Anti-Boycott Bill in Maryland; Bill Stalls in New York

A bill pending in the New York Assembly that would prohibit the use of state aid to fund or pay membership dues to academic organizations that endorse the academic boycott of Israel was withdrawn from consideration by that body’s Higher Education Committee on Monday, The Albany Times Union reported. A spokesman for the bill’s sponsor, the Assembly speaker, Sheldon Silver, told the newspaper, “We are addressing some concerns with the bill." The spokesman did not elaborate further.

The move comes days after a similar bill passed the New York Senate by a wide margin. Similar legislation has also been filed in Maryland, prompting a renewed statement of protest from the American Association of University Professors on Tuesday.

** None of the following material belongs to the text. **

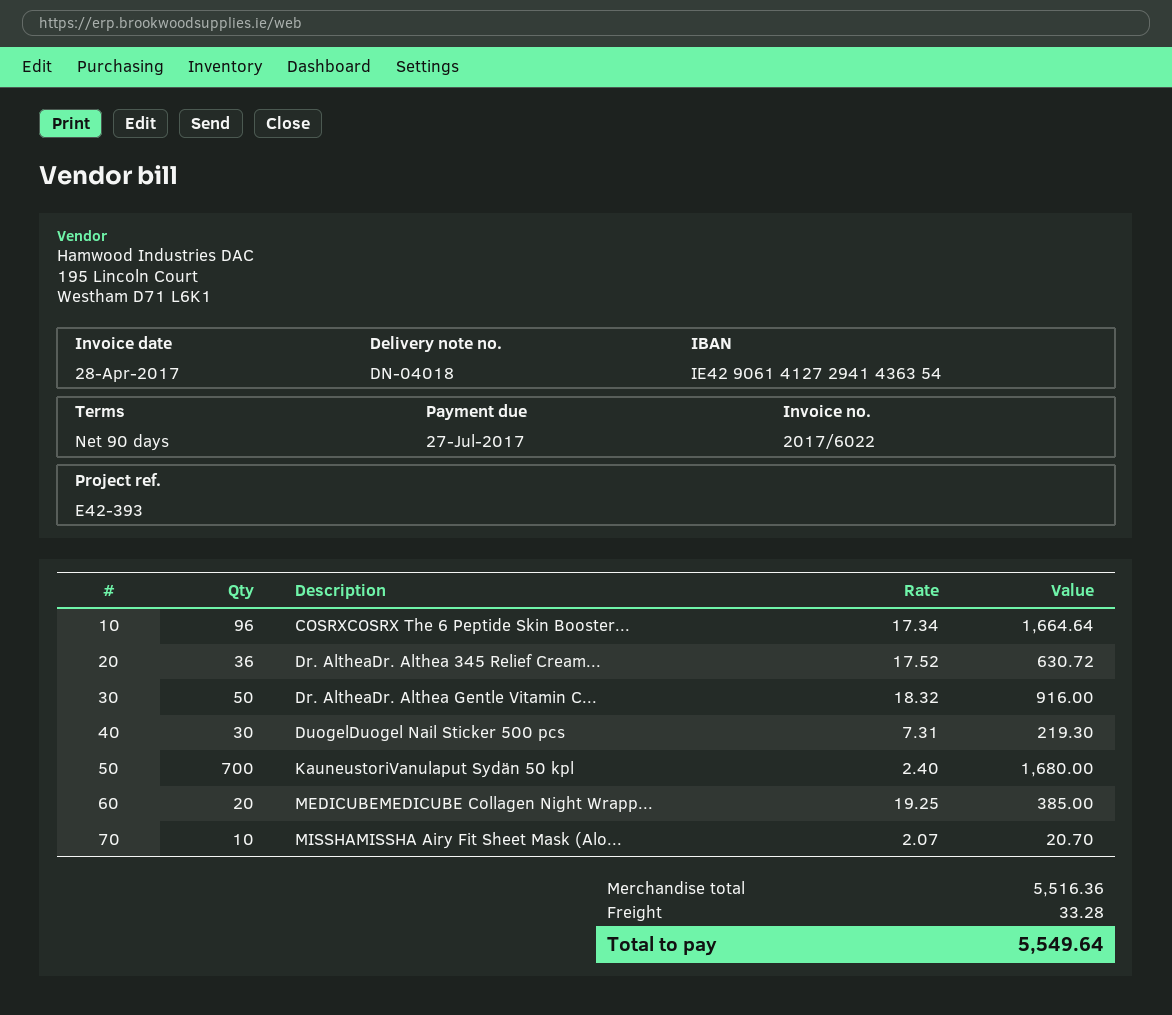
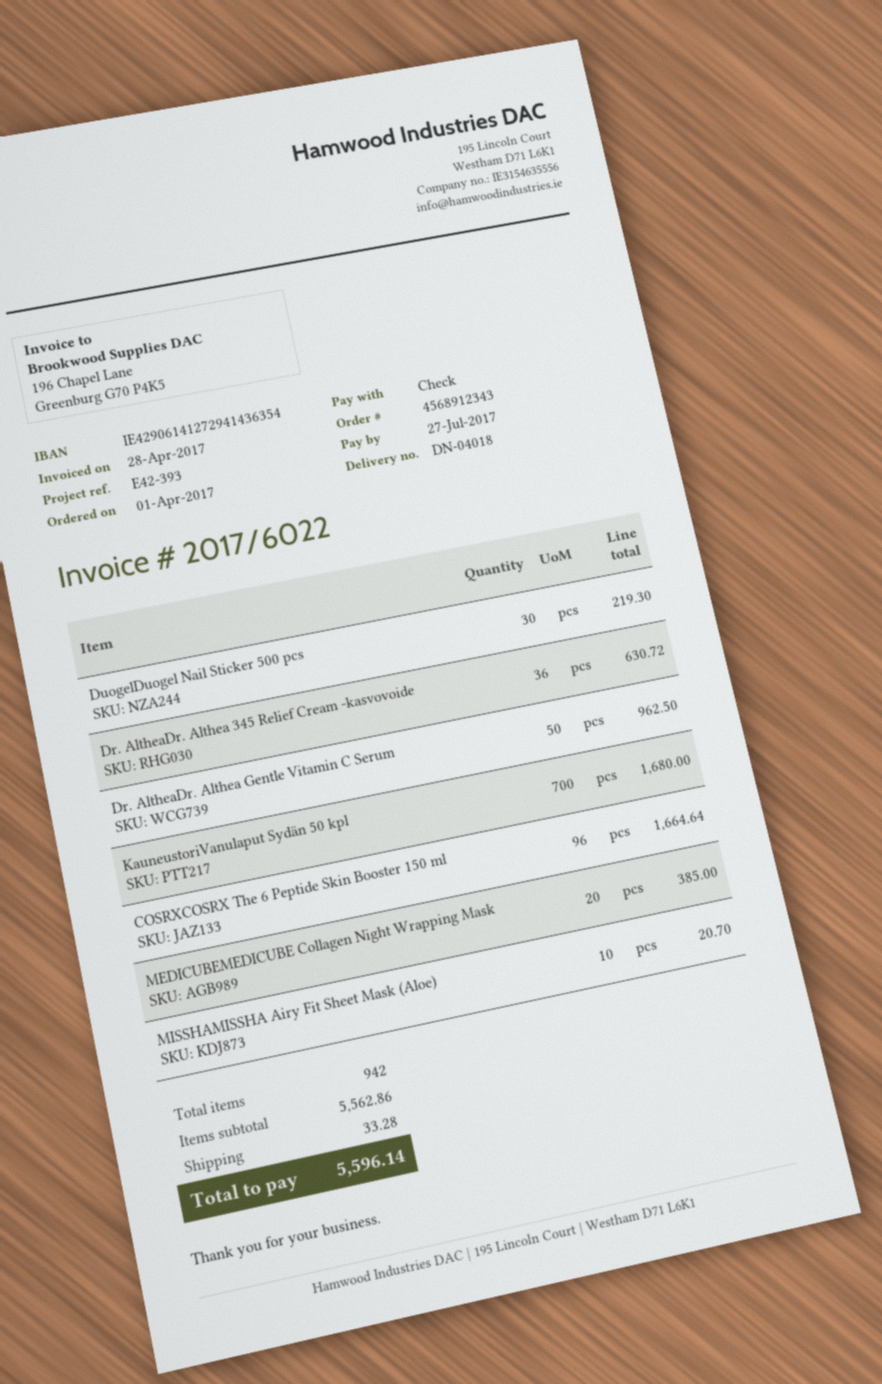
Dr. AltheaDr. Althea Gentle Vitamin C...: 50 for 916.00 -> 50 for 962.50
subtotal: 5516.36 -> 5562.86
total: 5549.64 -> 5596.14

“While it is the position of the AAUP that academic boycotts contravene the principles of academic freedom, the Association has nevertheless asserted that it is 'the right of individual faculty members or groups of academics not to cooperate with other individual faculty members or academic institutions with whom or with which they disagree,' the association said in the statement. “Legislative interference in academic decision-making and with the freedom of scholars to associate and exchange views with their peers is even more dangerous than the academic boycotts this legislation is intended to oppose. That is because this legislation undermines constitutionally protected academic speech and debate in order to promote a particular viewpoint.”

The New York and Maryland bills were introduced after the American Studies Association endorsed a controversial boycott of Israeli universities in December. The American Studies Association has also issued a statement condemning the New York anti-boycott bill.